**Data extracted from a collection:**
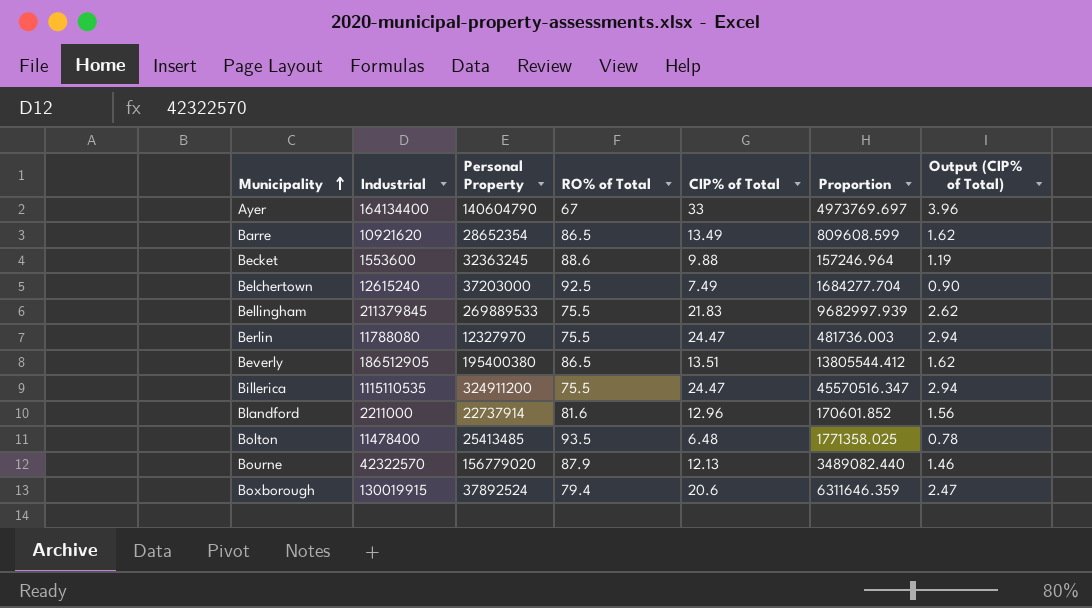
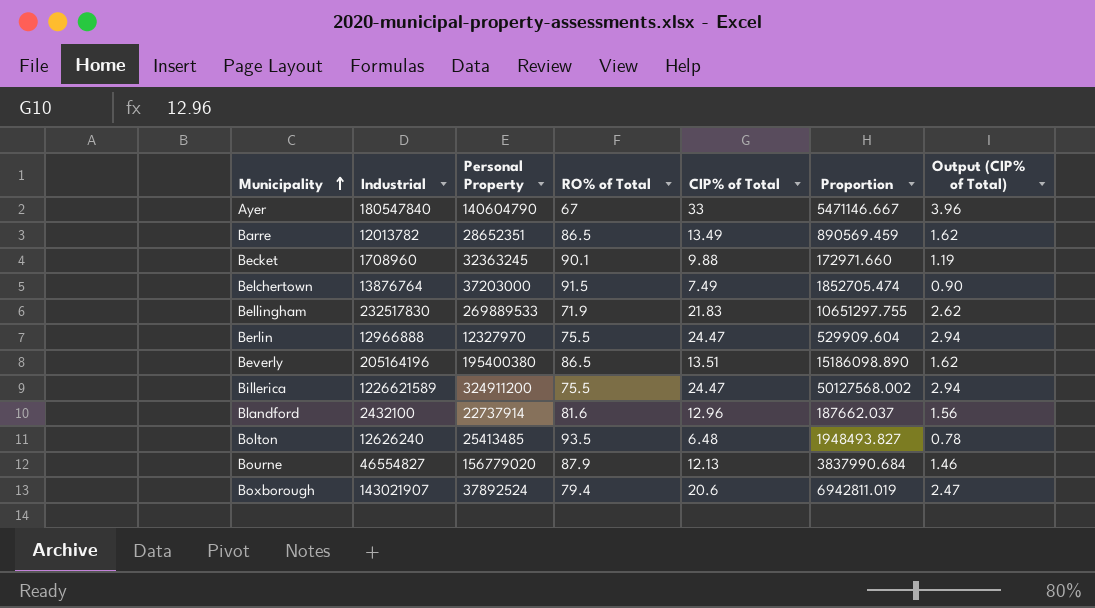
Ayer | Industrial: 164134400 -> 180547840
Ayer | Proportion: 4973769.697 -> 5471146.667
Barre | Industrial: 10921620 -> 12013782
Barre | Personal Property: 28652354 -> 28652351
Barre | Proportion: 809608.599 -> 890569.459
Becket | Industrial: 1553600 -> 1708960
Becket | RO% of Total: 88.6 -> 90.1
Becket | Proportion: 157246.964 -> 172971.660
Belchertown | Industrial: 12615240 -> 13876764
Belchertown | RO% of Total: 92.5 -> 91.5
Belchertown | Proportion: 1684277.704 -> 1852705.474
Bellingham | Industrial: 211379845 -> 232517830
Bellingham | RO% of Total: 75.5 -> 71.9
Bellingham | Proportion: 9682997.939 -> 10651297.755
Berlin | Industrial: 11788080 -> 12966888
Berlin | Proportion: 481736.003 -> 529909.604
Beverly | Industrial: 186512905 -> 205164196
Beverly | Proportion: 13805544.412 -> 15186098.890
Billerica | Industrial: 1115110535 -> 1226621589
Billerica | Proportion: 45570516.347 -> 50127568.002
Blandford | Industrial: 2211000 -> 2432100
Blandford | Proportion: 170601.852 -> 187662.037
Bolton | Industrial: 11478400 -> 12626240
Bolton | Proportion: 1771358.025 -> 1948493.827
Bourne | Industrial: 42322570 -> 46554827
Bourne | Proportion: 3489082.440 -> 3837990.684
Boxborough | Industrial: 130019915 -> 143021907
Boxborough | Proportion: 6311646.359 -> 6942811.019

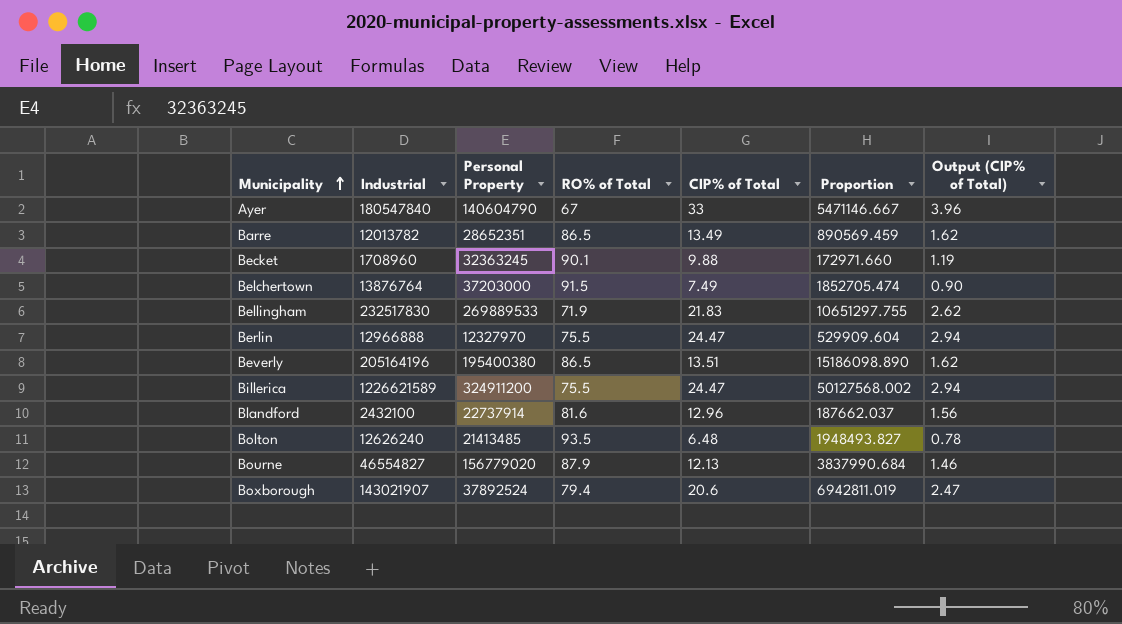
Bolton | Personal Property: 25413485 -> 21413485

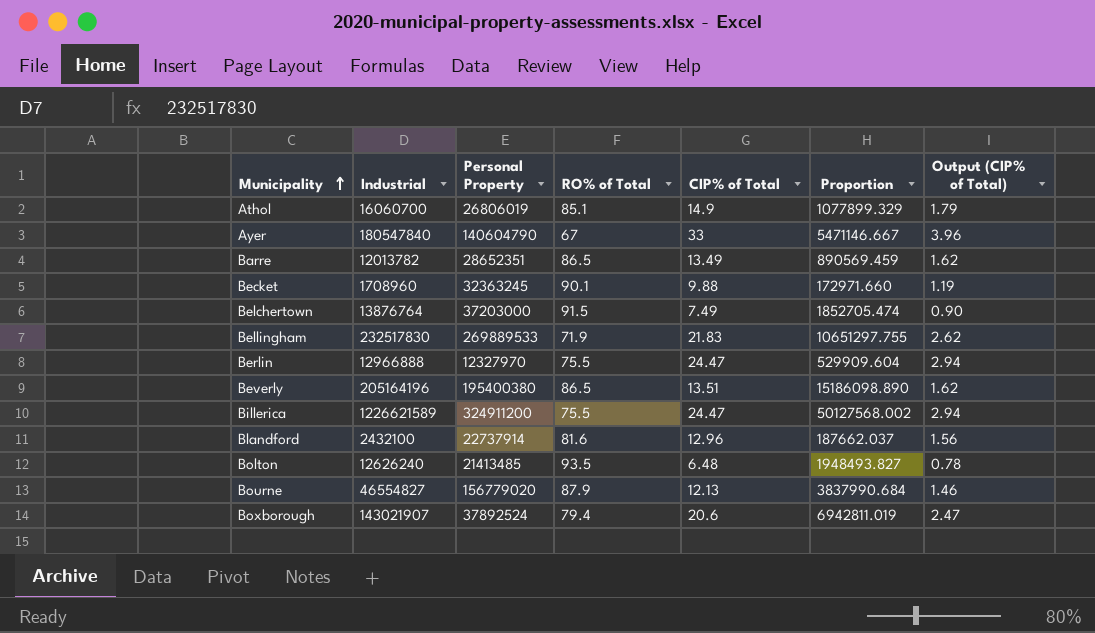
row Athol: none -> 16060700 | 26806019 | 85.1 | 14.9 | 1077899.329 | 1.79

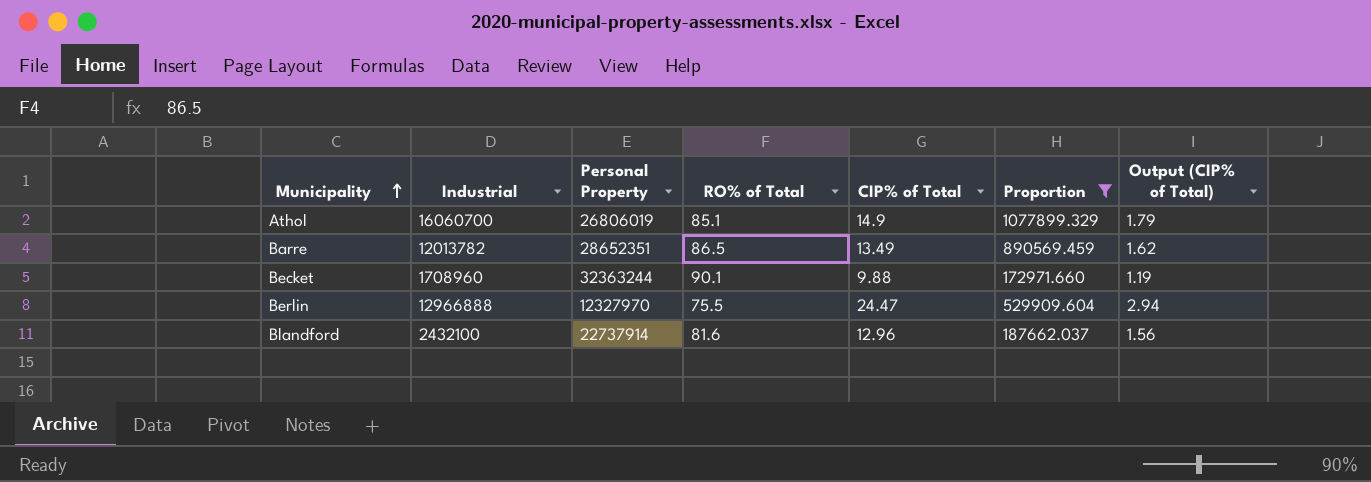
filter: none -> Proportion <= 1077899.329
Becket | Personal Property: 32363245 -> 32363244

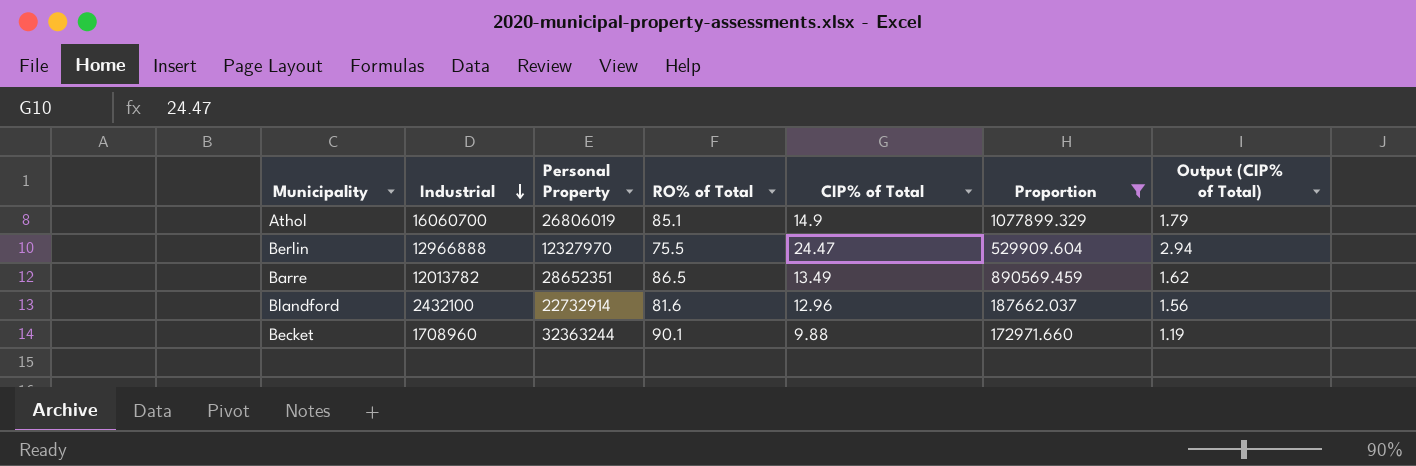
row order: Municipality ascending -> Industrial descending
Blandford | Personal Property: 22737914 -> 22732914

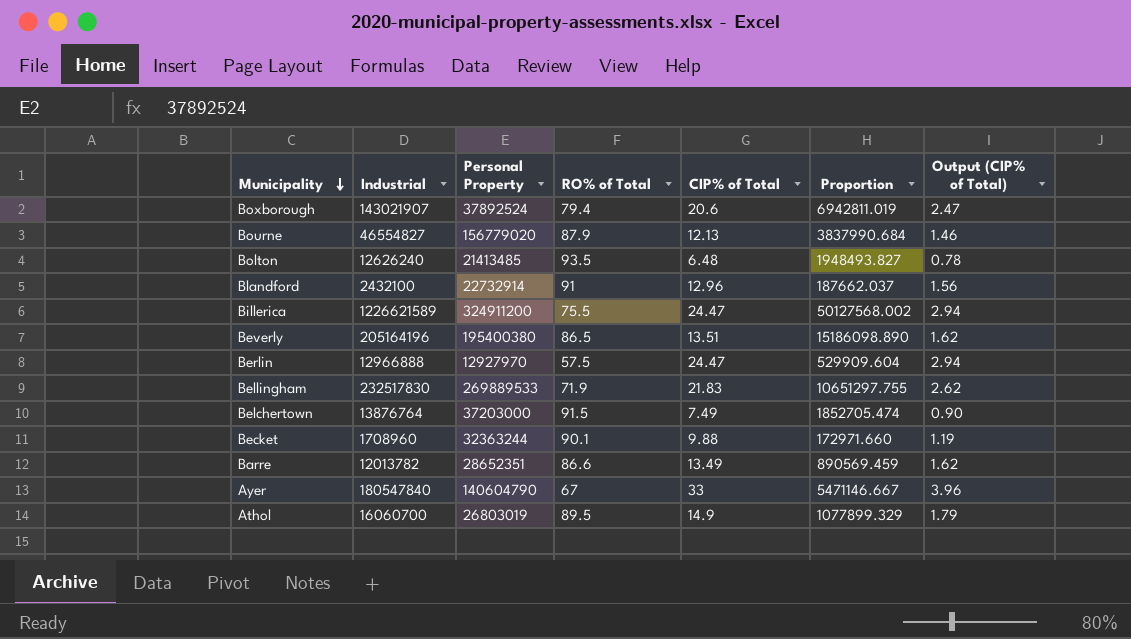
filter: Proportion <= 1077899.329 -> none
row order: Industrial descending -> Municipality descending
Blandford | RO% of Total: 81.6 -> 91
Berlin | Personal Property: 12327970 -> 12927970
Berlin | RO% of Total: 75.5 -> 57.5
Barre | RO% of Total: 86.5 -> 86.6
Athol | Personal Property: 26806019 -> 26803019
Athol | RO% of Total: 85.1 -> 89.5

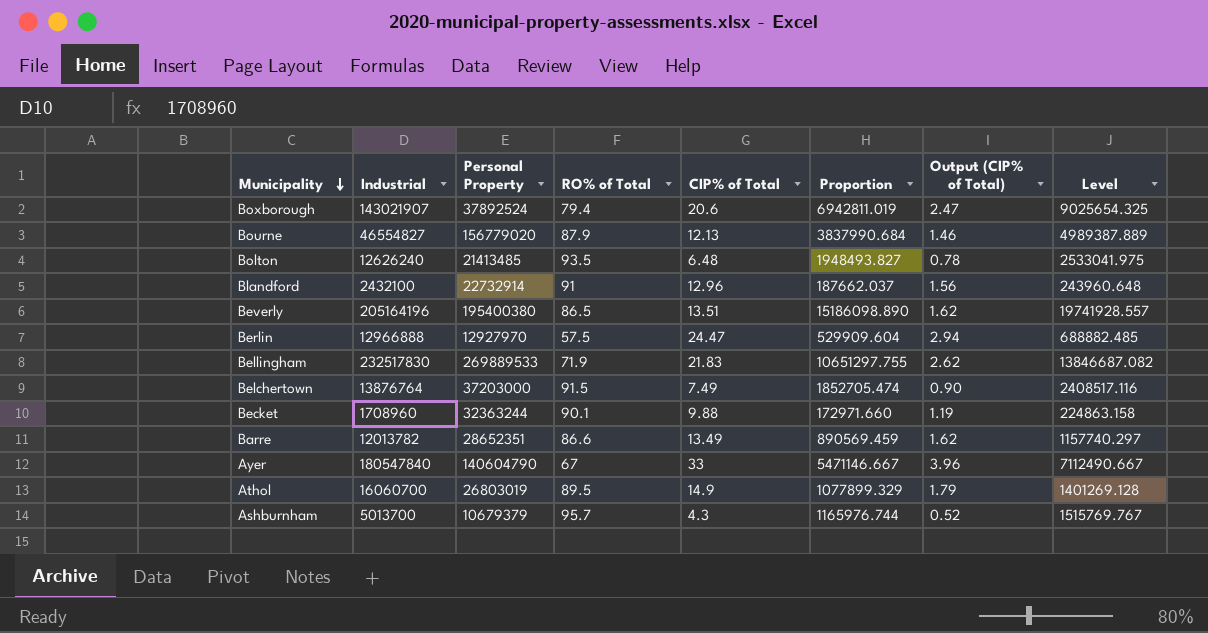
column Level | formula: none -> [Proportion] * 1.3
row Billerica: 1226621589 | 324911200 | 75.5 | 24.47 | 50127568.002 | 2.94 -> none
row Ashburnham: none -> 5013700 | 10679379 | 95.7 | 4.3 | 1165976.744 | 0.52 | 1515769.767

**EXERCISE INSTRUCTIONS:**
Could you copy, exactly and with no pictures, each line from the first one above to the line holding "Blandford | Proportion: 170601.852"?

**EXERCISE RESPONSE:**
Ayer | Industrial: 164134400 -> 180547840
Ayer | Proportion: 4973769.697 -> 5471146.667
Barre | Industrial: 10921620 -> 12013782
Barre | Personal Property: 28652354 -> 28652351
Barre | Proportion: 809608.599 -> 890569.459
Becket | Industrial: 1553600 -> 1708960
Becket | RO% of Total: 88.6 -> 90.1
Becket | Proportion: 157246.964 -> 172971.660
Belchertown | Industrial: 12615240 -> 13876764
Belchertown | RO% of Total: 92.5 -> 91.5
Belchertown | Proportion: 1684277.704 -> 1852705.474
Bellingham | Industrial: 211379845 -> 232517830
Bellingham | RO% of Total: 75.5 -> 71.9
Bellingham | Proportion: 9682997.939 -> 10651297.755
Berlin | Industrial: 11788080 -> 12966888
Berlin | Proportion: 481736.003 -> 529909.604
Beverly | Industrial: 186512905 -> 205164196
Beverly | Proportion: 13805544.412 -> 15186098.890
Billerica | Industrial: 1115110535 -> 1226621589
Billerica | Proportion: 45570516.347 -> 50127568.002
Blandford | Industrial: 2211000 -> 2432100
Blandford | Proportion: 170601.852 -> 187662.037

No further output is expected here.